- **Task goal**: Nothing but a number should be written: the count of lines below that contain "Headphones".

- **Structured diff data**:

---+---

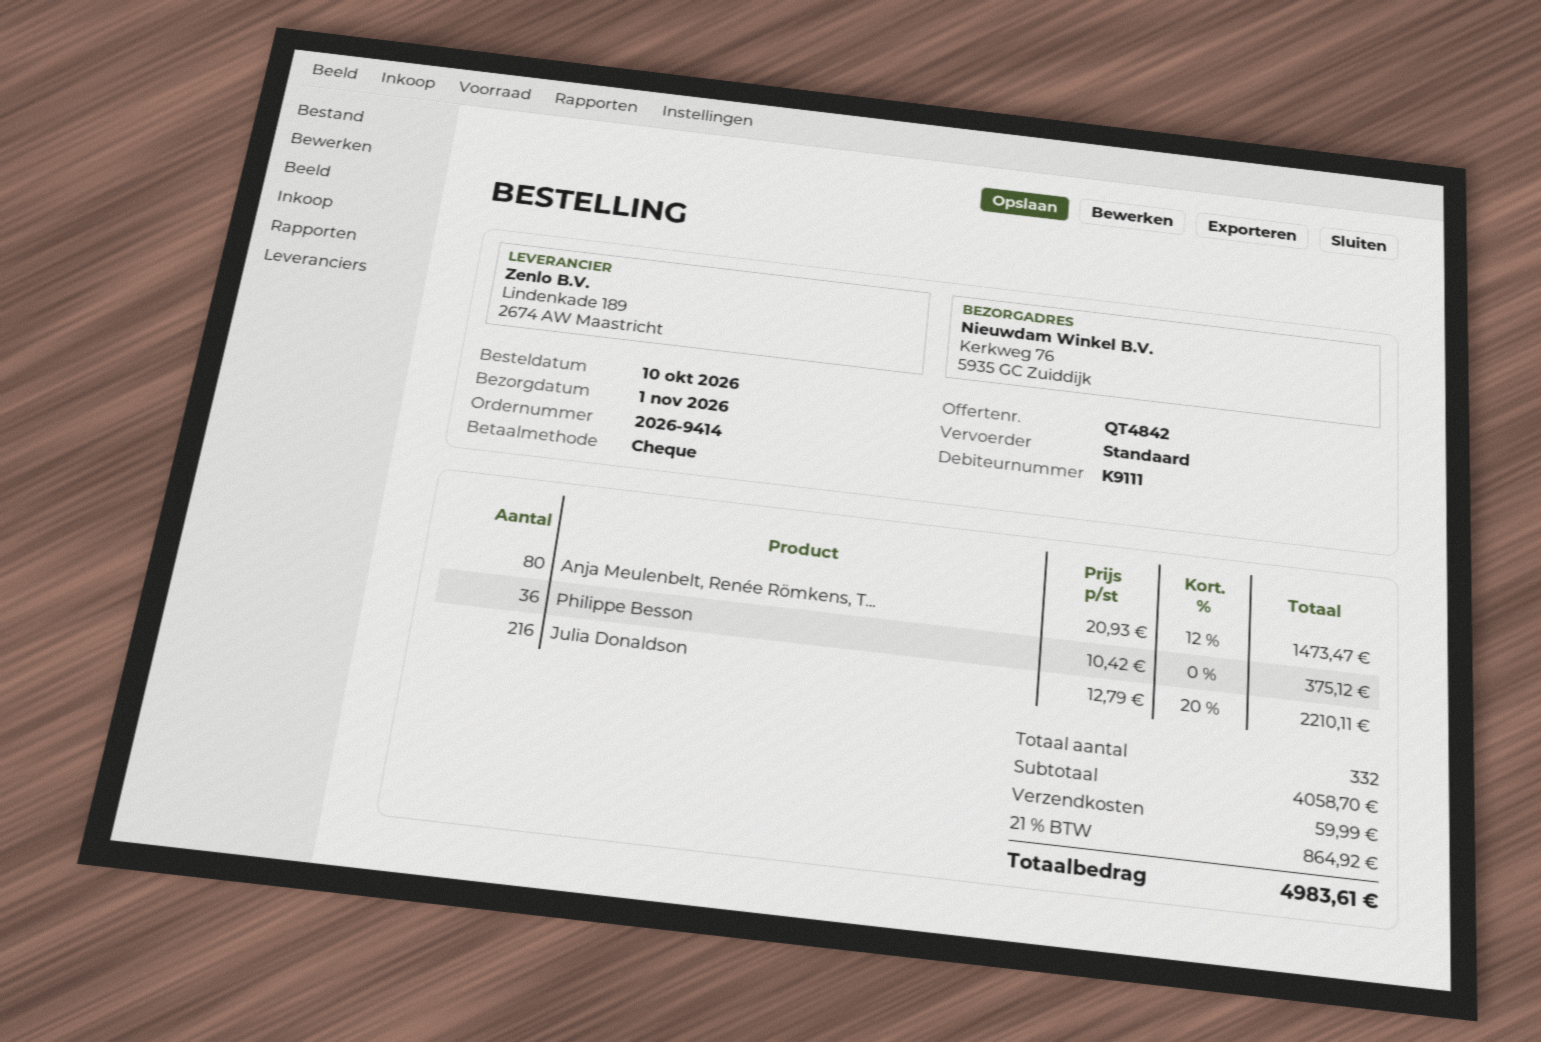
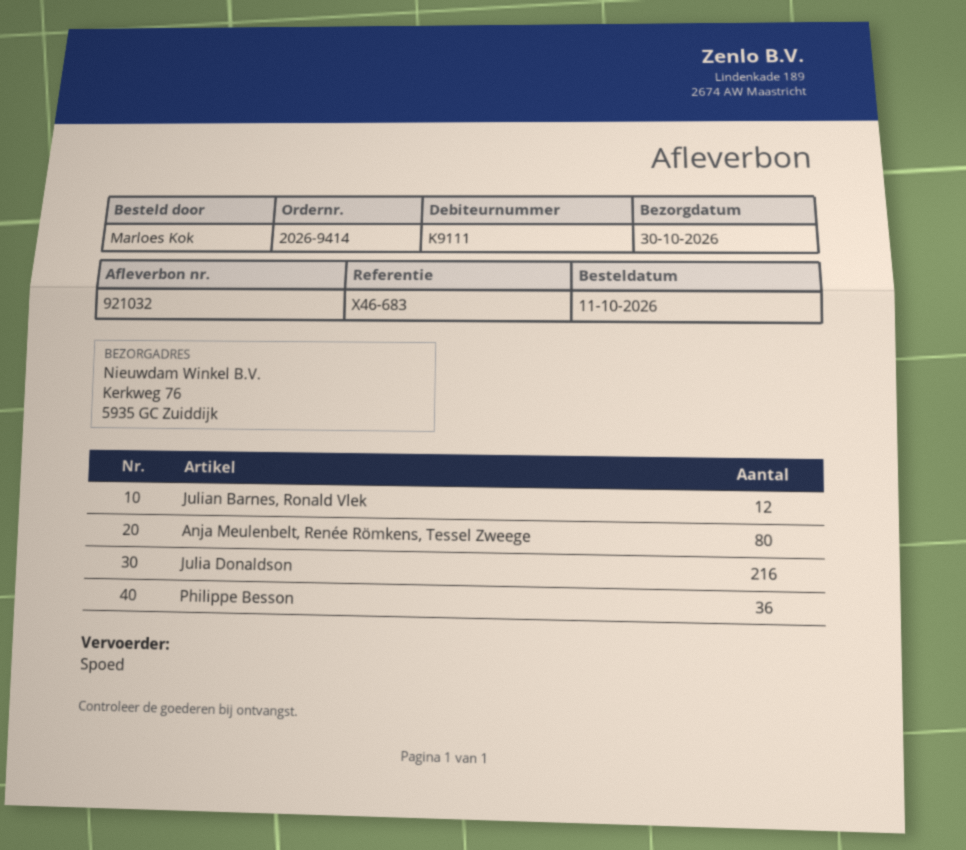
order date: 2026-10-10 -> 2026-10-11
delivery date: 2026-11-01 -> 2026-10-30
shipping method: standard -> express
Julian Barnes, Ronald Vlek: none -> 12

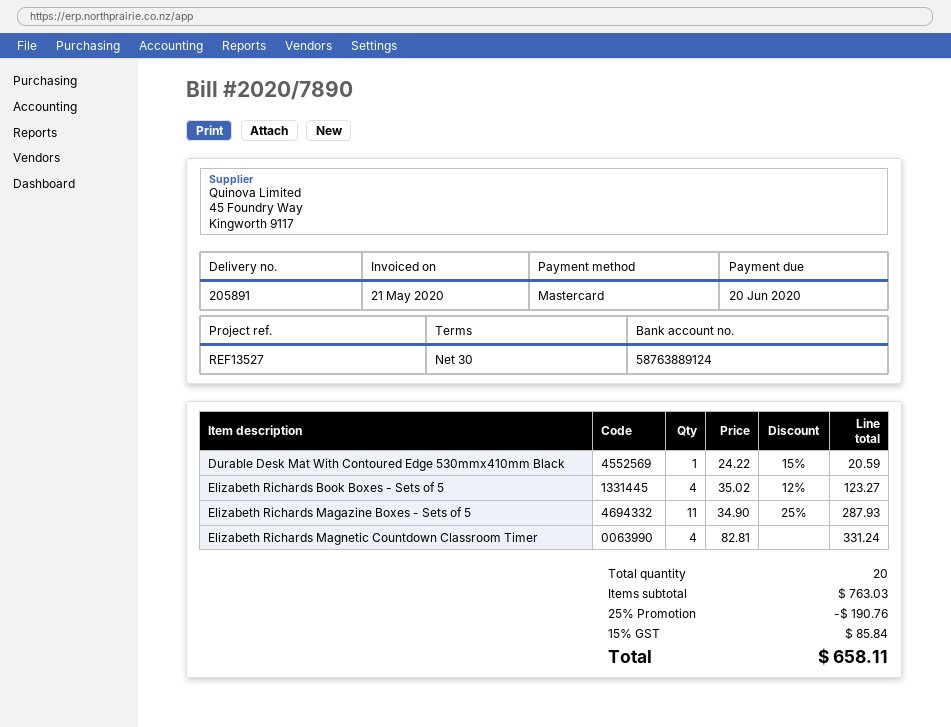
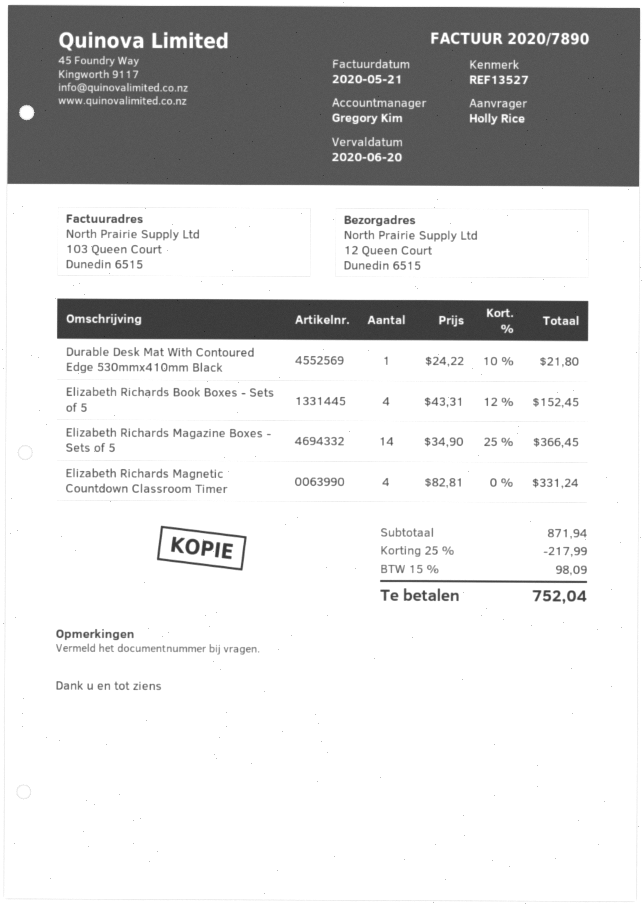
Durable Desk Mat With Contoured Edge 530mmx410mm Black: 1 x 24.22 - 15% = 20.59 -> 1 x 24.22 - 10% = 21.80
Elizabeth Richards Book Boxes - Sets of 5: 4 x 35.02 - 12% = 123.27 -> 4 x 43.31 - 12% = 152.45
Elizabeth Richards Magazine Boxes - Sets of 5: 11 x 34.90 - 25% = 287.93 -> 14 x 34.90 - 25% = 366.45
subtotal: 763.03 -> 871.94
discount: 25% = 190.76 -> 25% = 217.99
tax: 15% = 85.84 -> 15% = 98.09
total: 658.11 -> 752.04

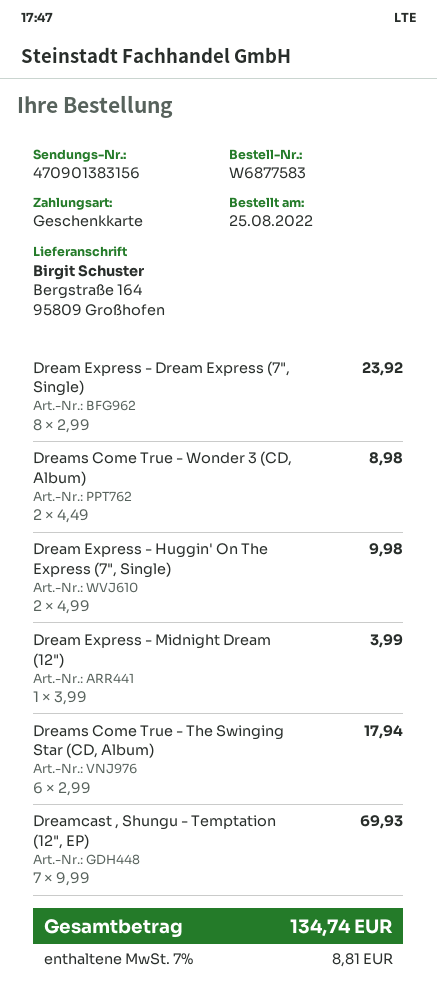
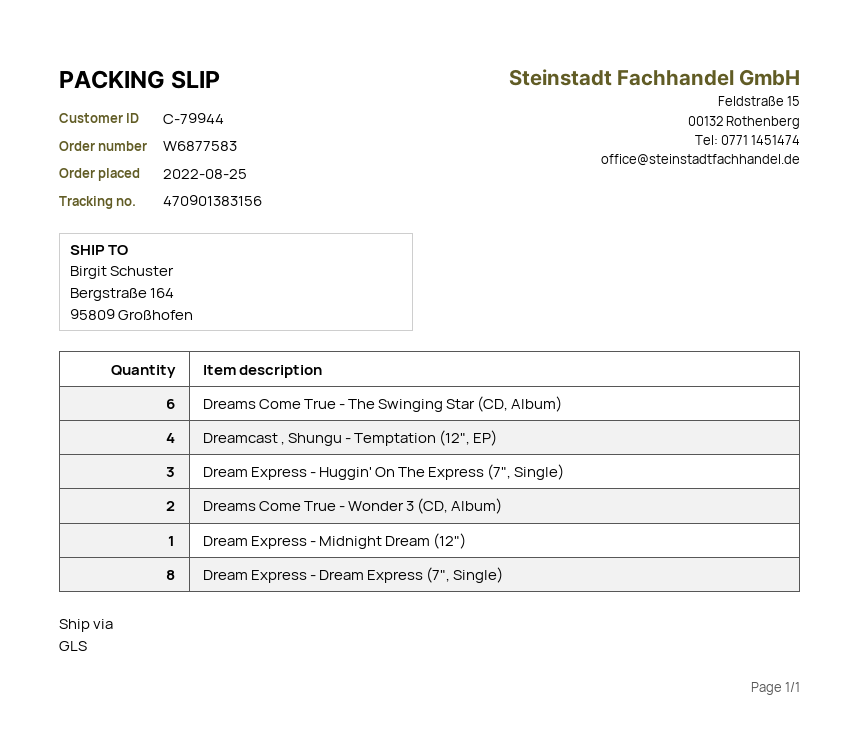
Dream Express - Huggin' On The Express (7", Single): 2 -> 3
Dreamcast , Shungu - Temptation (12", EP): 7 -> 4

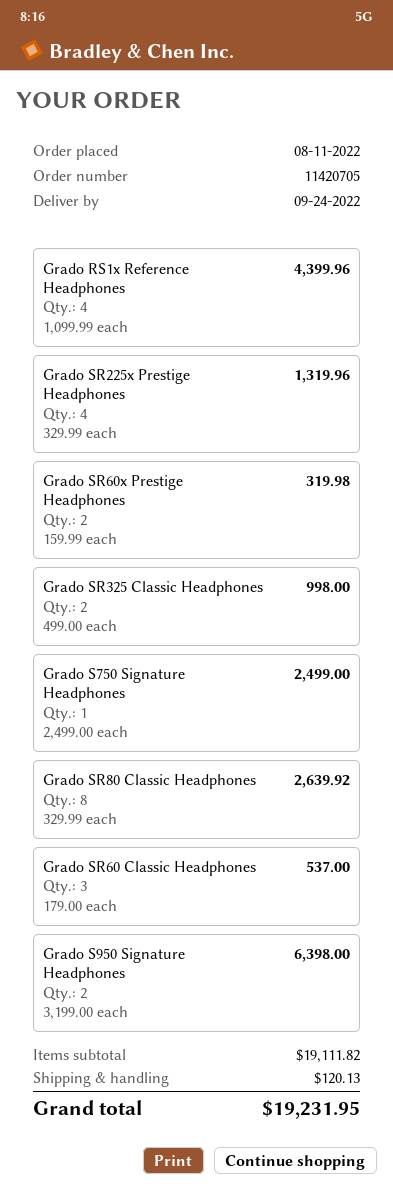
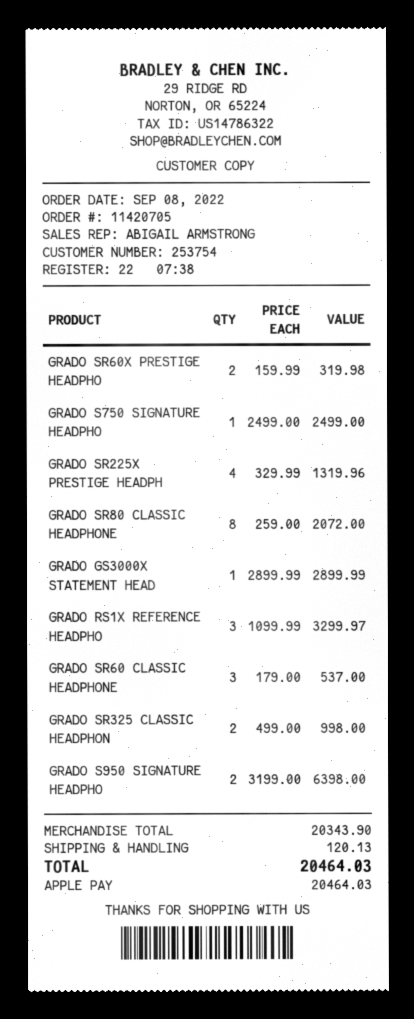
order date: 2022-08-11 -> 2022-09-08
Grado RS1x Reference Headphones: 4 x 1099.99 = 4399.96 -> 3 x 1099.99 = 3299.97
Grado SR80 Classic Headphones: 8 x 329.99 = 2639.92 -> 8 x 259.00 = 2072.00
GRADO GS3000X STATEMENT HEAD: none -> 1 x 2899.99 = 2899.99
subtotal: 19111.82 -> 20343.90
total: 19231.95 -> 20464.03

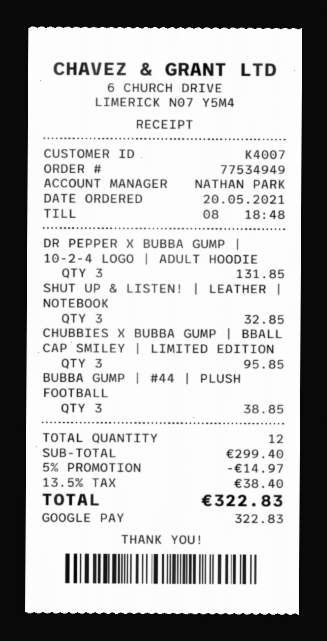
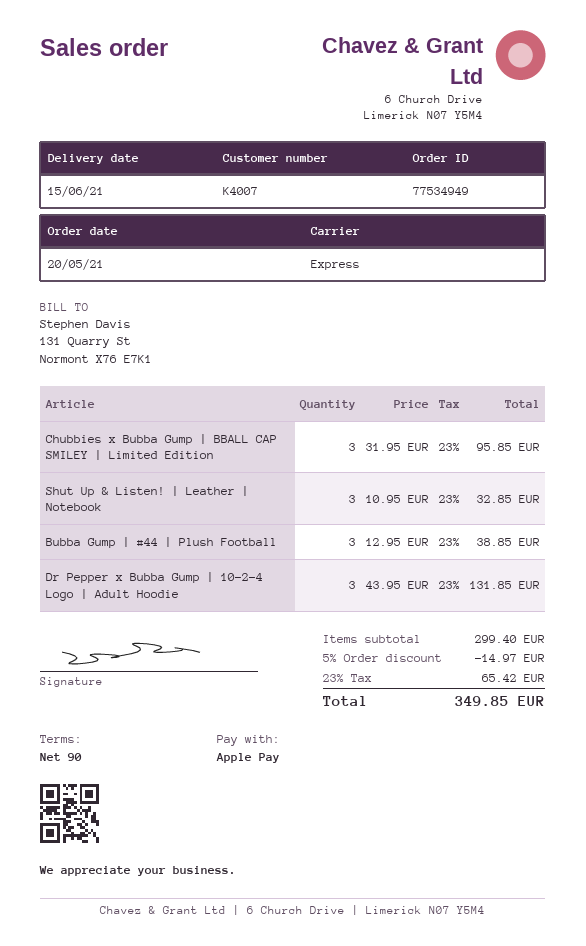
payment method: Google Pay -> Apple Pay
tax: 13.5% = 38.40 -> 23% = 65.42
total: 322.83 -> 349.85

---+---

- **Task response**: 2